The provision was originally enacted as 38 U.S.C. § 3404(c)(1) but was renumbered in 1991 as 38 U.S.C. § 5904(c)(1). See Veterans' Judicial Review Act, Pub. L. No. 100-687, 102 Stat. 4105, 4108 (1988); Department of Veterans Affairs Health-Care Personnel Act of 1991, Pub. L. No. 102-40, 105 Stat. 187, 238-39.

This subsection was amended again in 2017. See Veterans Appeals Improvement and Modernization Act of 2017, Pub. L. No. 115-55, 131 Stat. 1105, 1110; 38 U.S.C. § 5904(c)(1) (2018). Neither party argues that the 2017 amendments apply to this case.

It is undisputed that there was no final Board decision in Mr. Fleming's case. See Perciavalle's Opening Br. at 8; Secretary's Response Br. at 7 n.2; J.A. 74. It is therefore also undisputed that, if the pre-Act version of the statute applies, Mr. Perciavalle is not entitled to the fees in dispute. In contrast, if the post-Act version applies, the timing rule of § 5904(c)(1) does not bar fees. Other possible constraints on fees (e.g., that the fees awarded reflect the contribution to and responsibility for benefits awarded), which are not before us, are immaterial if the pre-Act version's time bar applies.

B

1

In 2006, Robert Fleming, a veteran who had served during the Vietnam era, filed a claim with VA seeking disability-compensation benefits under 38 U.S.C. § 1110 for PTSD, among other conditions. In a September 2006 decision, VA determined that Mr. Fleming had PTSD that was connected to his military service and granted a 30% disability rating, while also addressing several other conditions, including a shrapnel fragment in his left wrist and injury to muscle group XVII (both of which were service connected). J.A. 16. In October 2006, Mr. Fleming filed a notice of disagreement with the PTSD rating decision. J.A. 17.

In August 2007, while the PTSD appeal was pending, Mr. Fleming filed a new claim for benefits for additional disabilities. In November 2008, Mr. Fleming requested a total disability rating based on individual unemployability (TDIU), citing PTSD and residuals of a traumatic brain injury as the service-connected disabilities that prevented him from securing substantially gainful employment. J.A. 18-19; see also J.A. 112. In March 2009, VA issued a decision addressing the TDIU request raised in Mr. Fleming's November 2008 filing and thirteen additional "claims not currently on appeal." J.A. 20-33. In relevant part, VA denied Mr. Fleming's request for entitlement to a TDIU, determining that Mr. Fleming did not meet schedular requirements (i.e., he did not have either (1) one service-connected disability evaluated at 60% disabling or (2) two or more service-connected disabilities, one of which was evaluated at 40% disabling and which together had a combined evaluation of 70% or more), and that the evidence failed to show that his service-connected disabilities alone precluded all forms of substantially gainful employment. J.A. 32. VA also declined to submit Mr. Fleming's case for extraschedular consideration. J.A. 32. In the same ruling, VA addressed many other conditions, including the shrapnel fragment in his left wrist and injury to muscle group XVII. J.A. 23-25.

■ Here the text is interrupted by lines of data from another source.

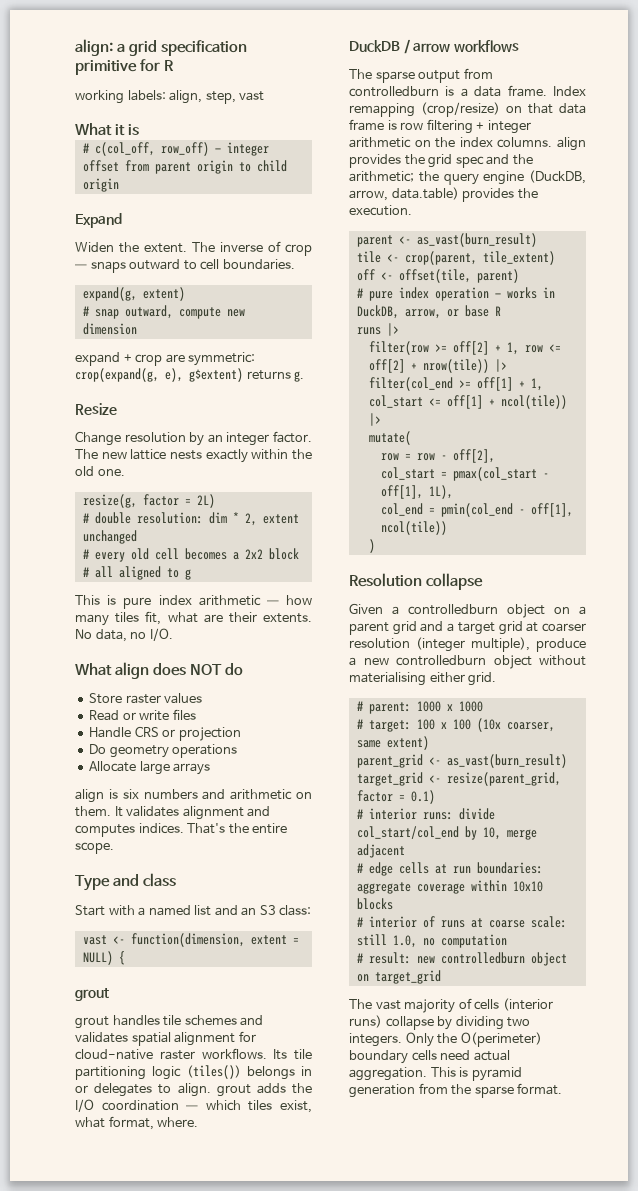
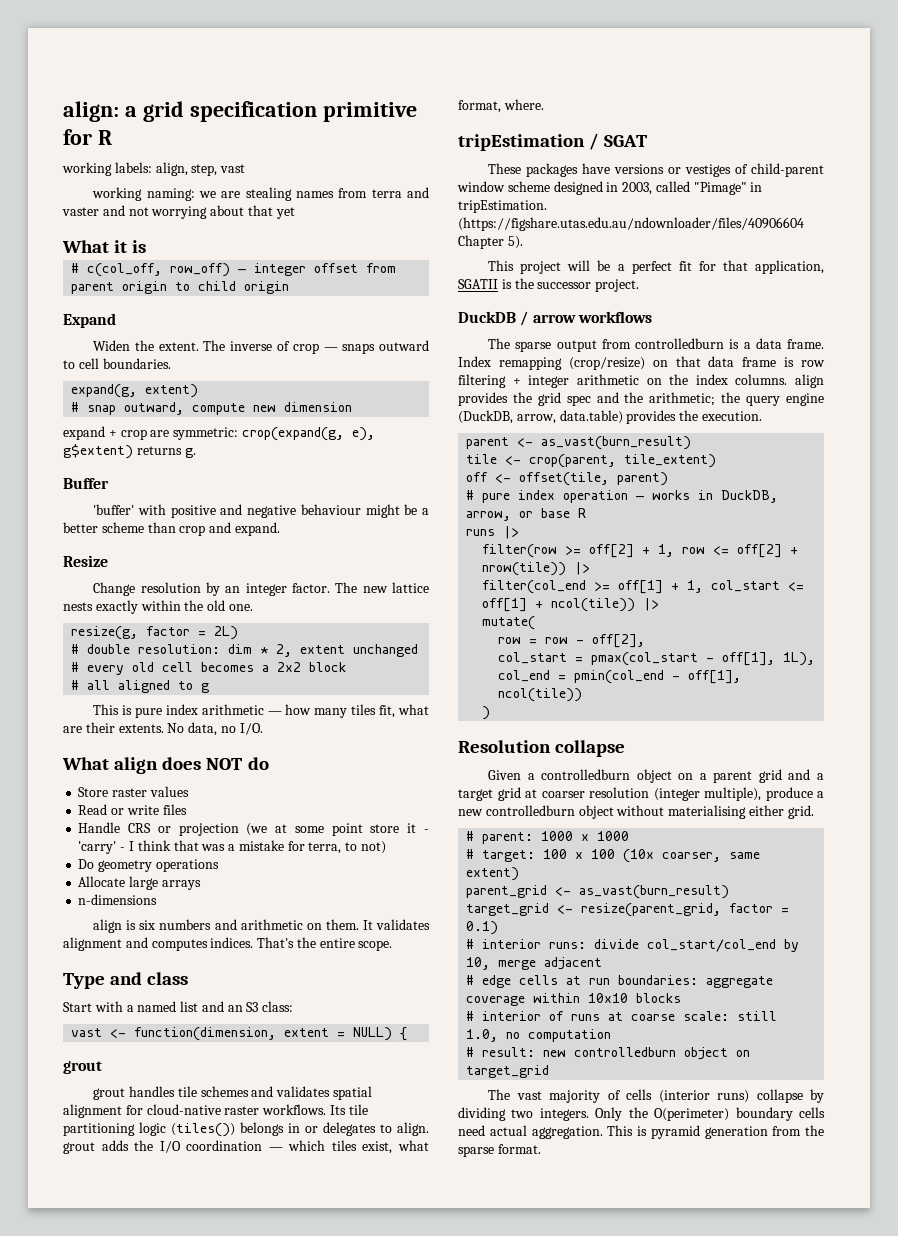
+ working naming: we are stealing names from terra and vaster and not worrying about that yet
+ Buffer
+ 'buffer' with positive and negative behaviour might be a better scheme than crop and expand.
- Handle CRS or projection
+ Handle CRS or projection (we at some point store it - 'carry' - I think that was a mistake for terra, to not)
+ n-dimensions
+ tripEstimation / SGAT
+ These packages have versions or vestiges of child-parent window scheme designed in 2003, called "Pimage" in tripEstimation. (https://figshare.utas.edu.au/ndownloader/files/40906604 Chapter 5).
+ This project will be a perfect fit for that application, SGATII is the successor project.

In May 2009, Mr. Fleming filed a notice of disagreement with the March 2009 decision. J.A. 37. In that notice of disagreement, Mr. Fleming argued, among other things, that he was entitled to a TDIU because his "evaluation percentage for PTSD should be at 70% minimum" and that "individual unemployability clearly is met." J.A. 37. The Board, when it addressed the appeal, recognized that the May 2009 notice of disagreement sought to place before it the TDIU issue as well as numerous other matters, including the left-wrist shrapnel fragment and muscle group XVII matters. See J.A. 40-41.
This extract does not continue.